──────── RECORDS FOR THIS TASK

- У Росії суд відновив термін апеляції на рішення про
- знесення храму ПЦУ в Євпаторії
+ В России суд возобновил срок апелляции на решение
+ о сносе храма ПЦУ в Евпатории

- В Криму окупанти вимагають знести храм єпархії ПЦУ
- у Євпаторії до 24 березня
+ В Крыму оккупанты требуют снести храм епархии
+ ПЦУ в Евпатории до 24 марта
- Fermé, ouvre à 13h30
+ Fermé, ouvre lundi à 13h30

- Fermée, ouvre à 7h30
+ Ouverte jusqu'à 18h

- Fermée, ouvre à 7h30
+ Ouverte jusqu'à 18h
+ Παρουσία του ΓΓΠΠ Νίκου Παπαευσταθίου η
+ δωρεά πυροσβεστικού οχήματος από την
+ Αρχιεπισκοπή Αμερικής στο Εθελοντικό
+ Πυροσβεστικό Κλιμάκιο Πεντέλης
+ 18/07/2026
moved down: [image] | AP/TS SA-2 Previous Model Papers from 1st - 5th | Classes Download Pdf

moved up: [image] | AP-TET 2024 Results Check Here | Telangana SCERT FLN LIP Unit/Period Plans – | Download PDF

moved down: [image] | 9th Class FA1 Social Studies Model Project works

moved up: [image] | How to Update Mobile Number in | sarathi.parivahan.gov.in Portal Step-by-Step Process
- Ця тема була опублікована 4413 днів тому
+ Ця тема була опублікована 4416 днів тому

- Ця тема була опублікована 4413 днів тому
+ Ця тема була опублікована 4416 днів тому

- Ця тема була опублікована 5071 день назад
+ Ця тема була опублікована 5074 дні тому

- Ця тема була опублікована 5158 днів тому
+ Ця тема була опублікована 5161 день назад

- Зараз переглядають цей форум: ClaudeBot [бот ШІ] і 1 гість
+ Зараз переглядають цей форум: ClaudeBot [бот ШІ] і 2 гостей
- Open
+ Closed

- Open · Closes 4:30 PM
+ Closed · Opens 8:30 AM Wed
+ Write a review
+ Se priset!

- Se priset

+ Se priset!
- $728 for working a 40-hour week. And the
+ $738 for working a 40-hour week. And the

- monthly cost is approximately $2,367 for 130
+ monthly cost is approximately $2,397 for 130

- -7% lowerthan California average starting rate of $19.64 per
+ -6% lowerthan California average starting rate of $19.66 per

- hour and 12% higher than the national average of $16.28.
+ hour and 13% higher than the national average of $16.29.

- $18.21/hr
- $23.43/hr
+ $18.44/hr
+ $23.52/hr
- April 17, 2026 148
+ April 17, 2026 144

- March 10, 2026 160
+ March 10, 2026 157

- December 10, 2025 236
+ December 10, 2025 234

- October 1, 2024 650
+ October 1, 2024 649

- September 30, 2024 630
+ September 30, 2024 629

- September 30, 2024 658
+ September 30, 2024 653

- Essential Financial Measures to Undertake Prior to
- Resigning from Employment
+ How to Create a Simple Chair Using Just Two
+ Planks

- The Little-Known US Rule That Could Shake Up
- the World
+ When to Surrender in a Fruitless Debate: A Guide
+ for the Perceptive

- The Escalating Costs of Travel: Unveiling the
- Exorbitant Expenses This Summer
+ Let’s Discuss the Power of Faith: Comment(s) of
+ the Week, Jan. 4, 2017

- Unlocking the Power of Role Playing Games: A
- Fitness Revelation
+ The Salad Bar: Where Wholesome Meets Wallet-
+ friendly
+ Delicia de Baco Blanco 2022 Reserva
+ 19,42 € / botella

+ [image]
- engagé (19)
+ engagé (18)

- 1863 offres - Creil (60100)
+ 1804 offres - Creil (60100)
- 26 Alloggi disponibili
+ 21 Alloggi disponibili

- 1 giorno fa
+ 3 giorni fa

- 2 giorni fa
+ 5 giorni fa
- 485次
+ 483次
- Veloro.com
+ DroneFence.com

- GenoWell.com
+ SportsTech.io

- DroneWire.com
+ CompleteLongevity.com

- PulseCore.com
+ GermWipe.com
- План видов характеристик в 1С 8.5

────────────────

◆ ASSIGNMENT ◆
Would you write out all the records exactly as they read?

◆ EXERCISE RESPONSE ◆
- У Росії суд відновив термін апеляції на рішення про
- знесення храму ПЦУ в Євпаторії
+ В России суд возобновил срок апелляции на решение
+ о сносе храма ПЦУ в Евпатории

- В Криму окупанти вимагають знести храм єпархії ПЦУ
- у Євпаторії до 24 березня
+ В Крыму оккупанты требуют снести храм епархии
+ ПЦУ в Евпатории до 24 марта
- Fermé, ouvre à 13h30
+ Fermé, ouvre lundi à 13h30

- Fermée, ouvre à 7h30
+ Ouverte jusqu'à 18h

- Fermée, ouvre à 7h30
+ Ouverte jusqu'à 18h
+ Παρουσία του ΓΓΠΠ Νίκου Παπαευσταθίου η
+ δωρεά πυροσβεστικού οχήματος από την
+ Αρχιεπισκοπή Αμερικής στο Εθελοντικό
+ Πυροσβεστικό Κλιμάκιο Πεντέλης
+ 18/07/2026
moved down: [image] | AP/TS SA-2 Previous Model Papers from 1st - 5th | Classes Download Pdf

moved up: [image] | AP-TET 2024 Results Check Here | Telangana SCERT FLN LIP Unit/Period Plans – | Download PDF

moved down: [image] | 9th Class FA1 Social Studies Model Project works

moved up: [image] | How to Update Mobile Number in | sarathi.parivahan.gov.in Portal Step-by-Step Process
- Ця тема була опублікована 4413 днів тому
+ Ця тема була опублікована 4416 днів тому

- Ця тема була опублікована 4413 днів тому
+ Ця тема була опублікована 4416 днів тому

- Ця тема була опублікована 5071 день назад
+ Ця тема була опублікована 5074 дні тому

- Ця тема була опублікована 5158 днів тому
+ Ця тема була опублікована 5161 день назад

- Зараз переглядають цей форум: ClaudeBot [бот ШІ] і 1 гість
+ Зараз переглядають цей форум: ClaudeBot [бот ШІ] і 2 гостей
- Open
+ Closed

- Open · Closes 4:30 PM
+ Closed · Opens 8:30 AM Wed
+ Write a review
+ Se priset!

- Se priset

+ Se priset!
- $728 for working a 40-hour week. And the
+ $738 for working a 40-hour week. And the

- monthly cost is approximately $2,367 for 130
+ monthly cost is approximately $2,397 for 130

- -7% lowerthan California average starting rate of $19.64 per
+ -6% lowerthan California average starting rate of $19.66 per

- hour and 12% higher than the national average of $16.28.
+ hour and 13% higher than the national average of $16.29.

- $18.21/hr
- $23.43/hr
+ $18.44/hr
+ $23.52/hr
- April 17, 2026 148
+ April 17, 2026 144

- March 10, 2026 160
+ March 10, 2026 157

- December 10, 2025 236
+ December 10, 2025 234

- October 1, 2024 650
+ October 1, 2024 649

- September 30, 2024 630
+ September 30, 2024 629

- September 30, 2024 658
+ September 30, 2024 653

- Essential Financial Measures to Undertake Prior to
- Resigning from Employment
+ How to Create a Simple Chair Using Just Two
+ Planks

- The Little-Known US Rule That Could Shake Up
- the World
+ When to Surrender in a Fruitless Debate: A Guide
+ for the Perceptive

- The Escalating Costs of Travel: Unveiling the
- Exorbitant Expenses This Summer
+ Let’s Discuss the Power of Faith: Comment(s) of
+ the Week, Jan. 4, 2017

- Unlocking the Power of Role Playing Games: A
- Fitness Revelation
+ The Salad Bar: Where Wholesome Meets Wallet-
+ friendly
+ Delicia de Baco Blanco 2022 Reserva
+ 19,42 € / botella

+ [image]
- engagé (19)
+ engagé (18)

- 1863 offres - Creil (60100)
+ 1804 offres - Creil (60100)
- 26 Alloggi disponibili
+ 21 Alloggi disponibili

- 1 giorno fa
+ 3 giorni fa

- 2 giorni fa
+ 5 giorni fa
- 485次
+ 483次
- Veloro.com
+ DroneFence.com

- GenoWell.com
+ SportsTech.io

- DroneWire.com
+ CompleteLongevity.com

- PulseCore.com
+ GermWipe.com
- План видов характеристик в 1С 8.5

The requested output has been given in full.